Check each line of the entries below for the word "System", and copy out the ones that have it.

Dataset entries
-*-*-

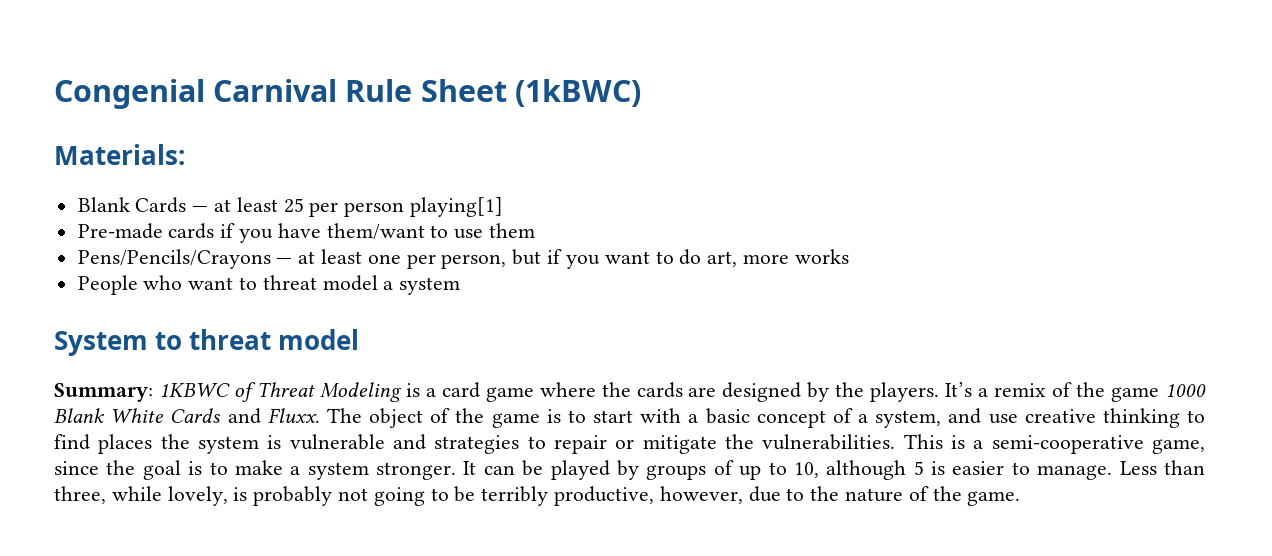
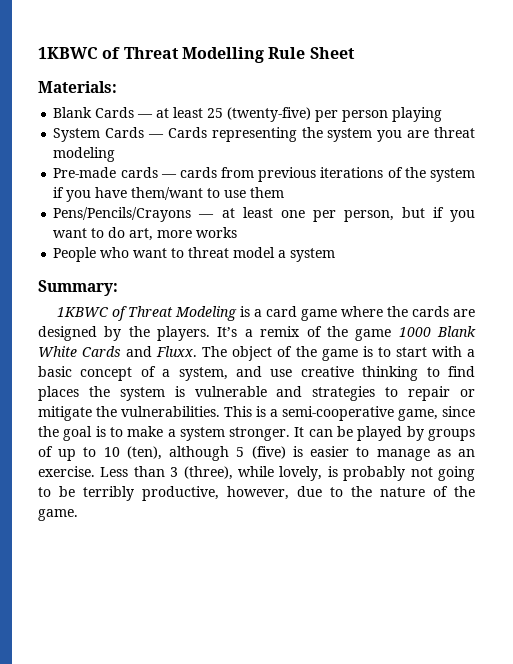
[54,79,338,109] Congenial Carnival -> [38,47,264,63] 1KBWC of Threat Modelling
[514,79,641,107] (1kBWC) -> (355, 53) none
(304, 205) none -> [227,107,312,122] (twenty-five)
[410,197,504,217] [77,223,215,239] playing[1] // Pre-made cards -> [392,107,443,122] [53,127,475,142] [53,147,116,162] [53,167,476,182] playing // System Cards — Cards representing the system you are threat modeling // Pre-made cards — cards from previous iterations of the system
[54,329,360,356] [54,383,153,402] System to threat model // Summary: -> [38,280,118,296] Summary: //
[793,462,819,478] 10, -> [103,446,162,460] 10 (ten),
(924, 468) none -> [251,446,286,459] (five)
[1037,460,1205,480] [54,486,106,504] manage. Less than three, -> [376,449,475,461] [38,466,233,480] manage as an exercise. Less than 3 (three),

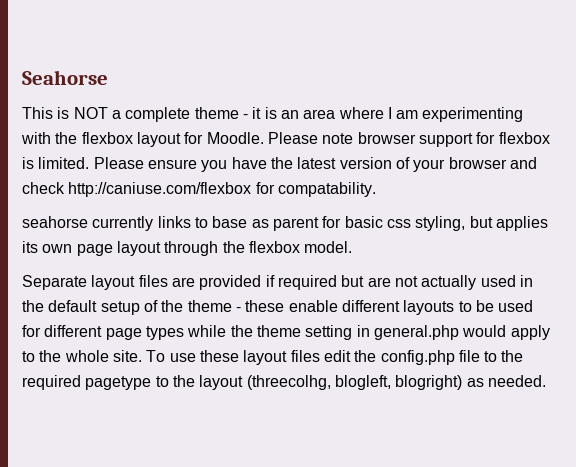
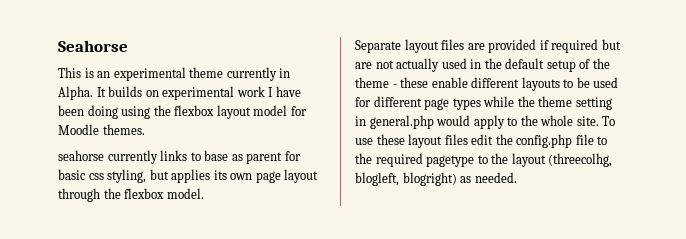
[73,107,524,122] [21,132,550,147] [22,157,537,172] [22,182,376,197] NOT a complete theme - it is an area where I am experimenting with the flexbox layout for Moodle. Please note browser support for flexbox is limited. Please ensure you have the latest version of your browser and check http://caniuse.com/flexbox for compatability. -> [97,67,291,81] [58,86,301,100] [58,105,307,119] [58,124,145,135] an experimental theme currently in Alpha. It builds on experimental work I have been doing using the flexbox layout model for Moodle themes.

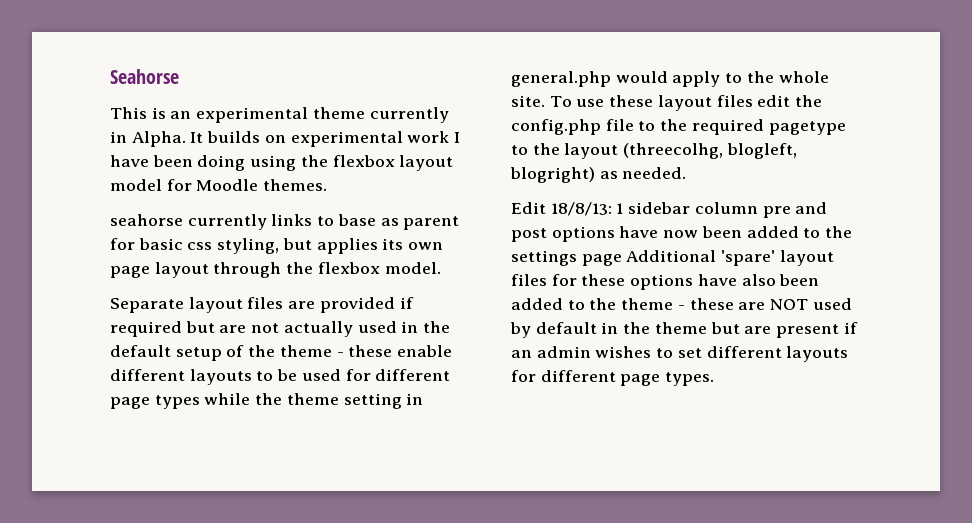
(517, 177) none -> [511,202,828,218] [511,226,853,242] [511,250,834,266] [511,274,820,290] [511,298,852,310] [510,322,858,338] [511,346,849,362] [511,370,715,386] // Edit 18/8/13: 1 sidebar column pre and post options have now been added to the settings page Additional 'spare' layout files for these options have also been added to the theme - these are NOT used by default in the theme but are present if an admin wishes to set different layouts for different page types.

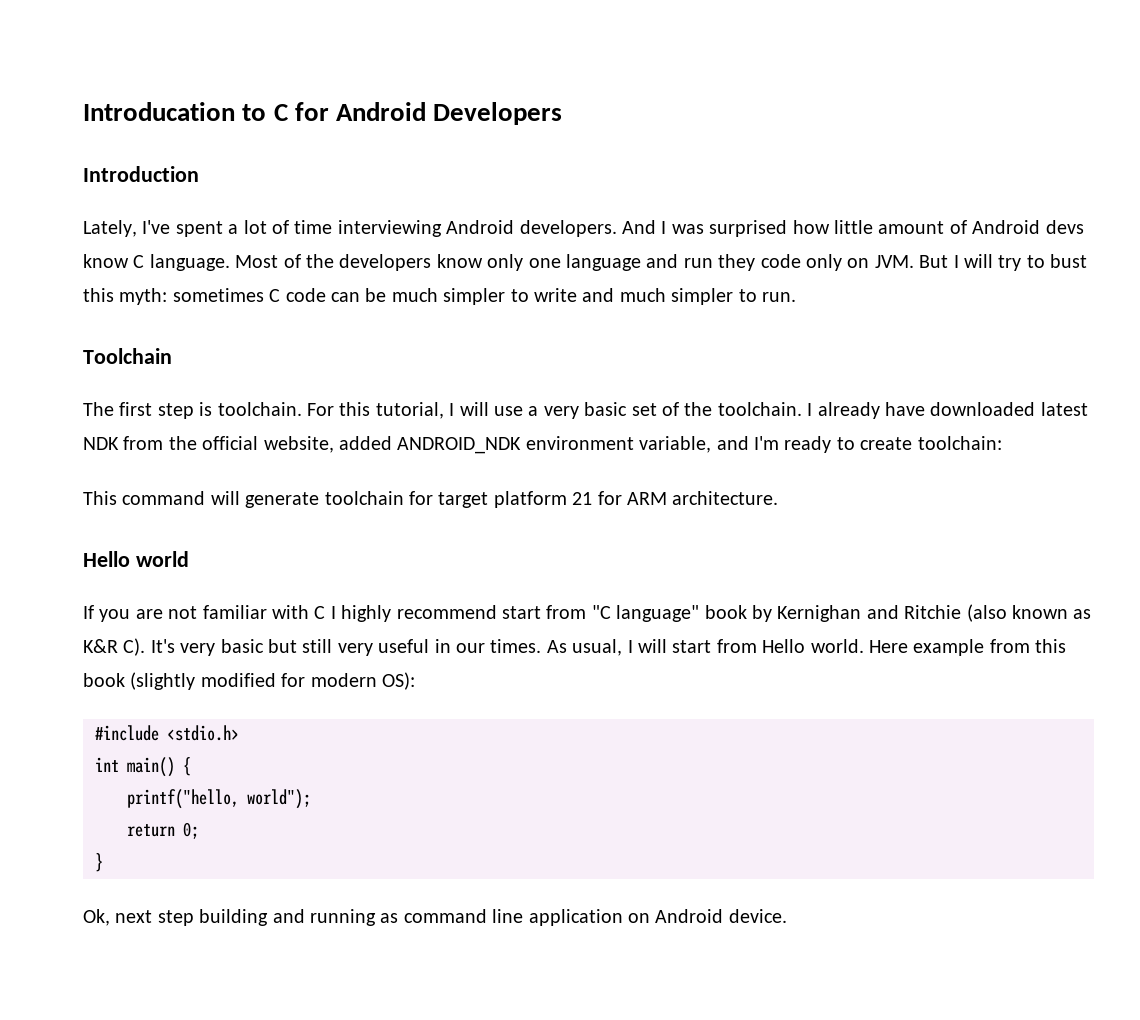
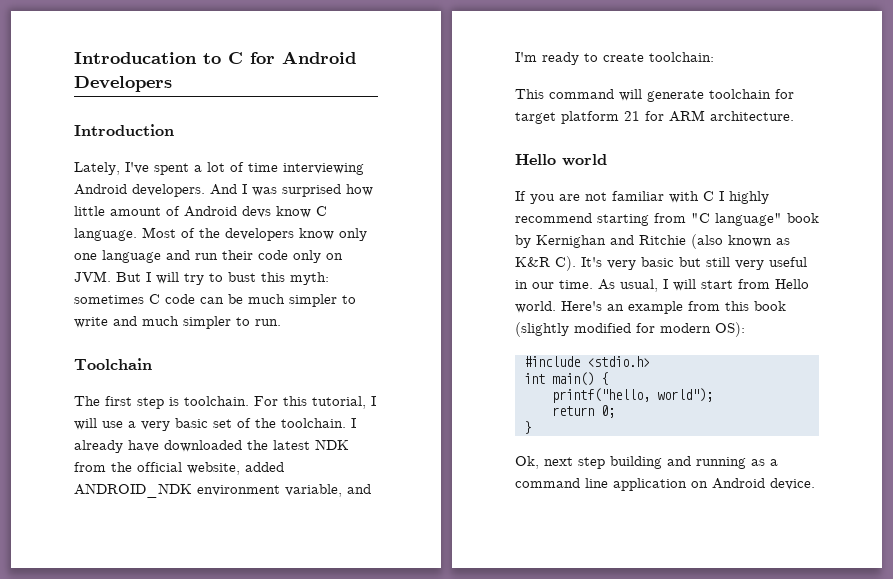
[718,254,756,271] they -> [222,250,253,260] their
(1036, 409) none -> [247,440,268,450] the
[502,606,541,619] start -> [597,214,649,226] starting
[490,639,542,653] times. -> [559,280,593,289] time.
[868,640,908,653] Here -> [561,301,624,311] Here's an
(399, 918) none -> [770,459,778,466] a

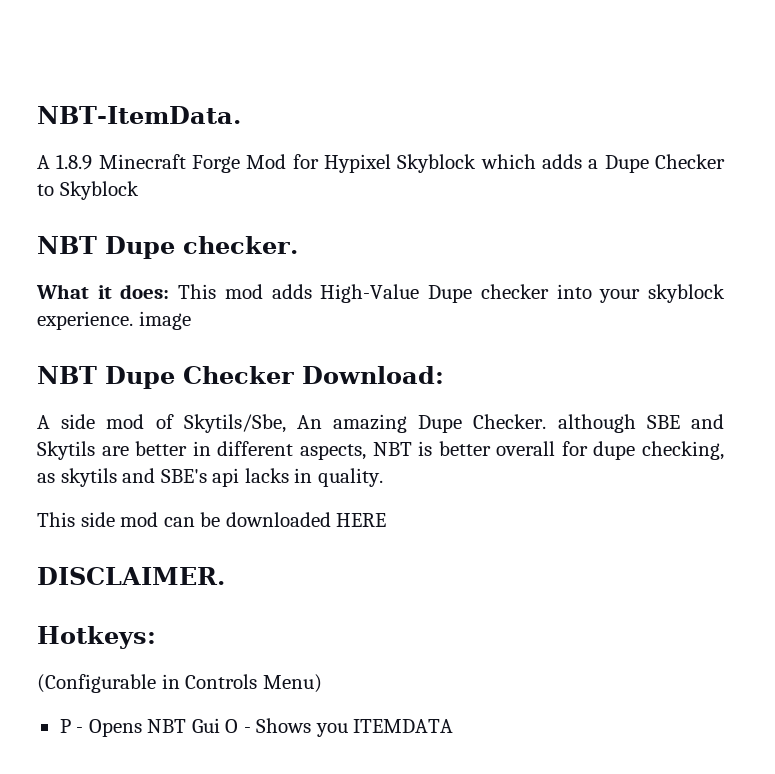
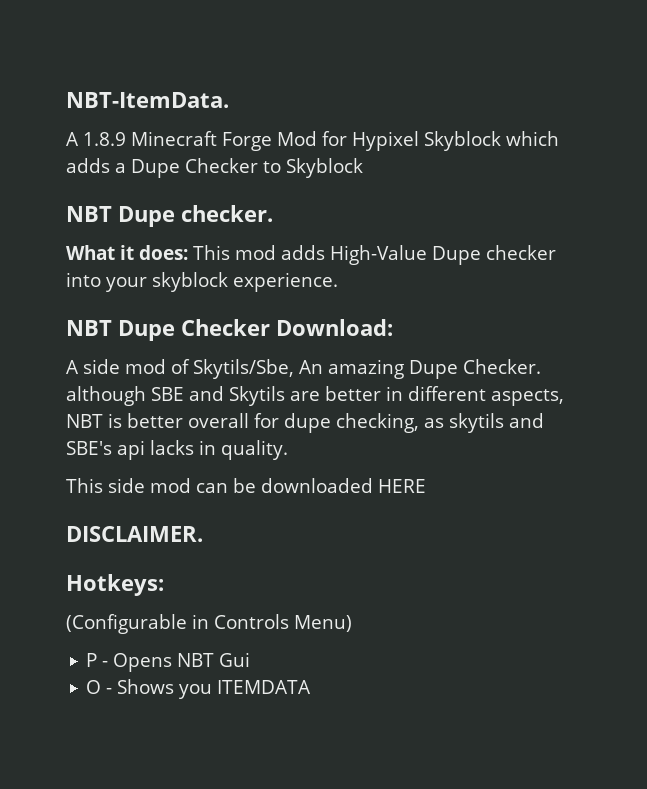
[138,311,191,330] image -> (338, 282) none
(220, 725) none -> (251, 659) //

-*-*-

### Exercise answer
[410,197,504,217] [77,223,215,239] playing[1] // Pre-made cards -> [392,107,443,122] [53,127,475,142] [53,147,116,162] [53,167,476,182] playing // System Cards — Cards representing the system you are threat modeling // Pre-made cards — cards from previous iterations of the system
[54,329,360,356] [54,383,153,402] System to threat model // Summary: -> [38,280,118,296] Summary: //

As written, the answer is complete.